[ENTRIES SUPPLIED — start]

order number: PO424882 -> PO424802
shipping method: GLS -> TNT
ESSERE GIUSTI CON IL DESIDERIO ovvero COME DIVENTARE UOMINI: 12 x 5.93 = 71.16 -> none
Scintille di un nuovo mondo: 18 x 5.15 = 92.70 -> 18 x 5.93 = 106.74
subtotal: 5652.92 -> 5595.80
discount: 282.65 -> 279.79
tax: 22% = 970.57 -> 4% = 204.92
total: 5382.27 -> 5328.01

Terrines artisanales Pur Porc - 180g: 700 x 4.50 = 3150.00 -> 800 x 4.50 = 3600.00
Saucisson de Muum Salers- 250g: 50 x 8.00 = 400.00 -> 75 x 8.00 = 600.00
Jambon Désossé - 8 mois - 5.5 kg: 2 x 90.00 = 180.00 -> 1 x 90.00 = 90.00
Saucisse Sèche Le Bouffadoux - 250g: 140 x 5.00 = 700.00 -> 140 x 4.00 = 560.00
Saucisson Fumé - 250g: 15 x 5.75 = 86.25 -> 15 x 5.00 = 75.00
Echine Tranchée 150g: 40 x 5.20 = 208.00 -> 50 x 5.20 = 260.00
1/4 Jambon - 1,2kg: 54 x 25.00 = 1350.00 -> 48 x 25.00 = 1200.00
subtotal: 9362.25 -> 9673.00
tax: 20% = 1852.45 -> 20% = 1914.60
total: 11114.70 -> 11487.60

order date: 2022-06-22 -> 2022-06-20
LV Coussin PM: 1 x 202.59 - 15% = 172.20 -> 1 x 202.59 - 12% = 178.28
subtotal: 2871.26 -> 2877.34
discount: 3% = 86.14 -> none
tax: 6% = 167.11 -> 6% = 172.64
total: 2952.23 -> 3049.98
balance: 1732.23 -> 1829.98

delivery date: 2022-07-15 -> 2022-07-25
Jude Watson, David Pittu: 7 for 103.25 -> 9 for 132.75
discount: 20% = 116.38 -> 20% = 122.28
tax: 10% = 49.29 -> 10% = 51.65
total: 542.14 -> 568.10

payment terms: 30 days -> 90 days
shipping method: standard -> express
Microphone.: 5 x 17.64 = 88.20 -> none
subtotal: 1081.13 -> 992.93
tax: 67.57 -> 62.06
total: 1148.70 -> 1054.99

[ENTRIES SUPPLIED — finish]

WHAT IS NEEDED — Set down all of the data above again, exactly.

SOLUTION —
order number: PO424882 -> PO424802
shipping method: GLS -> TNT
ESSERE GIUSTI CON IL DESIDERIO ovvero COME DIVENTARE UOMINI: 12 x 5.93 = 71.16 -> none
Scintille di un nuovo mondo: 18 x 5.15 = 92.70 -> 18 x 5.93 = 106.74
subtotal: 5652.92 -> 5595.80
discount: 282.65 -> 279.79
tax: 22% = 970.57 -> 4% = 204.92
total: 5382.27 -> 5328.01

Terrines artisanales Pur Porc - 180g: 700 x 4.50 = 3150.00 -> 800 x 4.50 = 3600.00
Saucisson de Muum Salers- 250g: 50 x 8.00 = 400.00 -> 75 x 8.00 = 600.00
Jambon Désossé - 8 mois - 5.5 kg: 2 x 90.00 = 180.00 -> 1 x 90.00 = 90.00
Saucisse Sèche Le Bouffadoux - 250g: 140 x 5.00 = 700.00 -> 140 x 4.00 = 560.00
Saucisson Fumé - 250g: 15 x 5.75 = 86.25 -> 15 x 5.00 = 75.00
Echine Tranchée 150g: 40 x 5.20 = 208.00 -> 50 x 5.20 = 260.00
1/4 Jambon - 1,2kg: 54 x 25.00 = 1350.00 -> 48 x 25.00 = 1200.00
subtotal: 9362.25 -> 9673.00
tax: 20% = 1852.45 -> 20% = 1914.60
total: 11114.70 -> 11487.60

order date: 2022-06-22 -> 2022-06-20
LV Coussin PM: 1 x 202.59 - 15% = 172.20 -> 1 x 202.59 - 12% = 178.28
subtotal: 2871.26 -> 2877.34
discount: 3% = 86.14 -> none
tax: 6% = 167.11 -> 6% = 172.64
total: 2952.23 -> 3049.98
balance: 1732.23 -> 1829.98

delivery date: 2022-07-15 -> 2022-07-25
Jude Watson, David Pittu: 7 for 103.25 -> 9 for 132.75
discount: 20% = 116.38 -> 20% = 122.28
tax: 10% = 49.29 -> 10% = 51.65
total: 542.14 -> 568.10

payment terms: 30 days -> 90 days
shipping method: standard -> express
Microphone.: 5 x 17.64 = 88.20 -> none
subtotal: 1081.13 -> 992.93
tax: 67.57 -> 62.06
total: 1148.70 -> 1054.99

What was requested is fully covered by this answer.